Made for the United Nations, this documentary chronicles the logging damage that has taken place in the forests of Finnish Lapland over the past 50 years. Home to the indigenous Saami peoples, these Northern old growth forests are essential to Saami reindeer herding, a traditional way of life that the Saami hope to continue into future generations. Population growth in Finland has created economic pressure – prompting migration to the Saami lands in the North. The resulting forest cutting severely depletes the lichen necessary for free reindeer grazing, and logging infrastructure disrupts the entire forest ecosystem.
A tense conflict emerges between the alliance of Greenpeace and Saami activists, who in 2005 set up a “Forest Rescue Station” in the woods to stop the cutting, and logging workers, worried about losing their jobs, who create their own “anti-terror camp” in response. The situation becomes dramatic as those in the “anti-terror” camp continually assault the Greenpeace workers with noise and threatening behavior.
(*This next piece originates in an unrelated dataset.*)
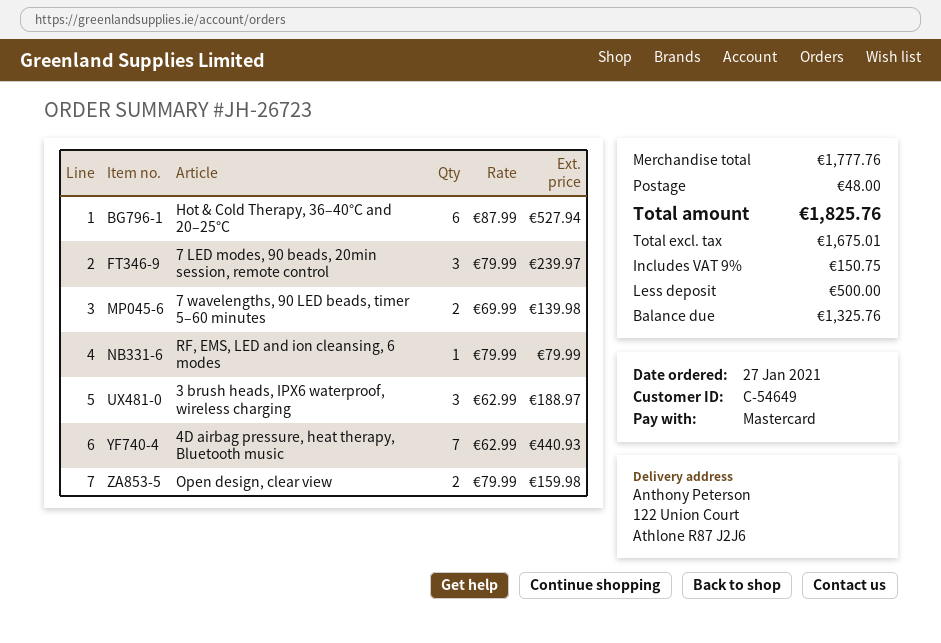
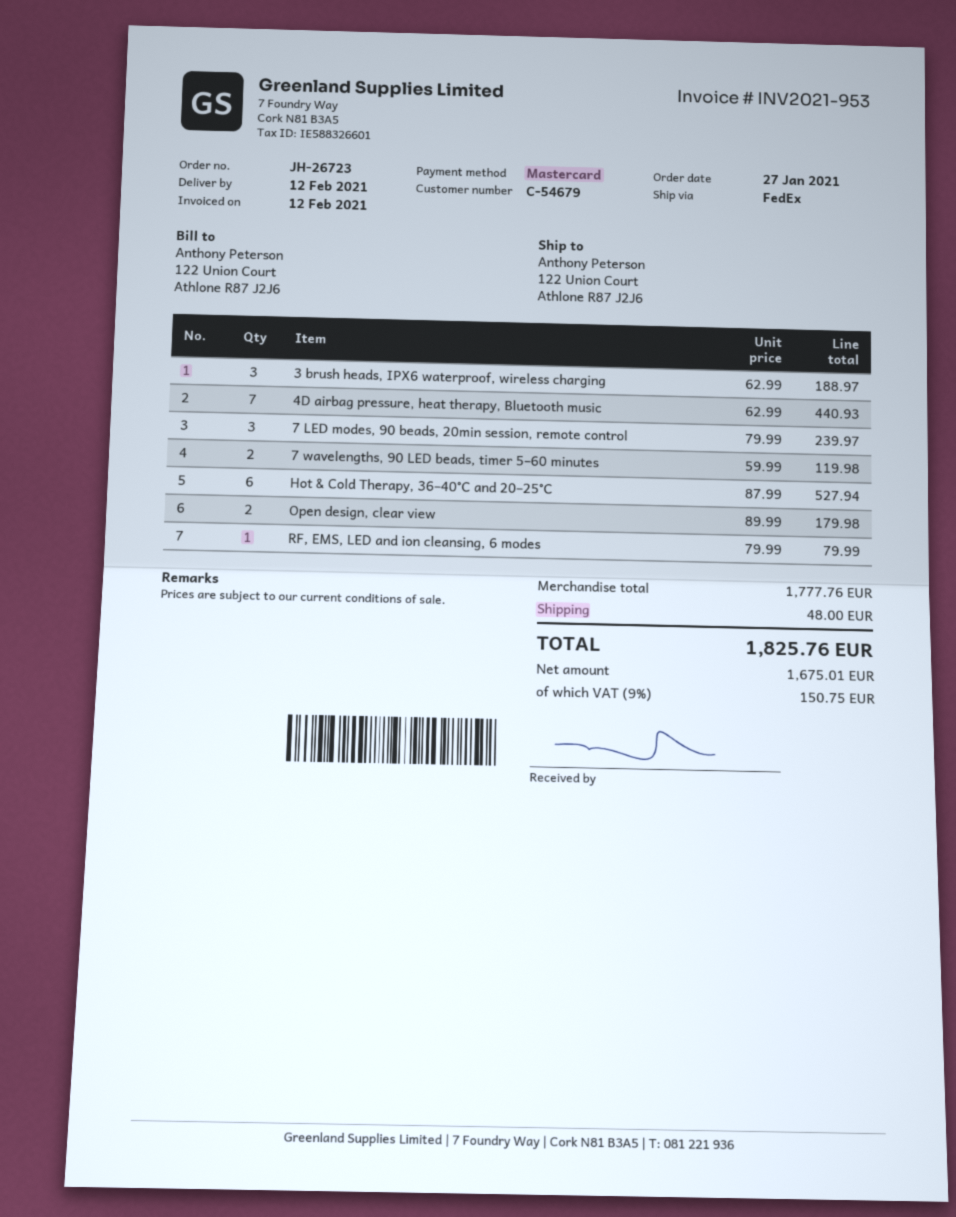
customer number: C-54649 -> C-54679
7 wavelengths, 90 LED beads, timer 5–60 minutes: 2 x 69.99 = 139.98 -> 2 x 59.99 = 119.98
Open design, clear view: 2 x 79.99 = 159.98 -> 2 x 89.99 = 179.98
Last Yoik in Saami Forests? implicates the state-owned logging company Metsahallitus in the exploitation of Saami resources, and shows that the Finnish government has done little to preserve this natural resource. The film explores possible economic alternatives to logging, such as tourism, as well as more efficient uses for Lappish timber than paper pulp, fuel or railways stocks – the wood is an excellent building material that could be commanding a higher price. The issue of indigenous land rights is the heart of the problem, and as of the completion of this film in 2007, it remains unresolved.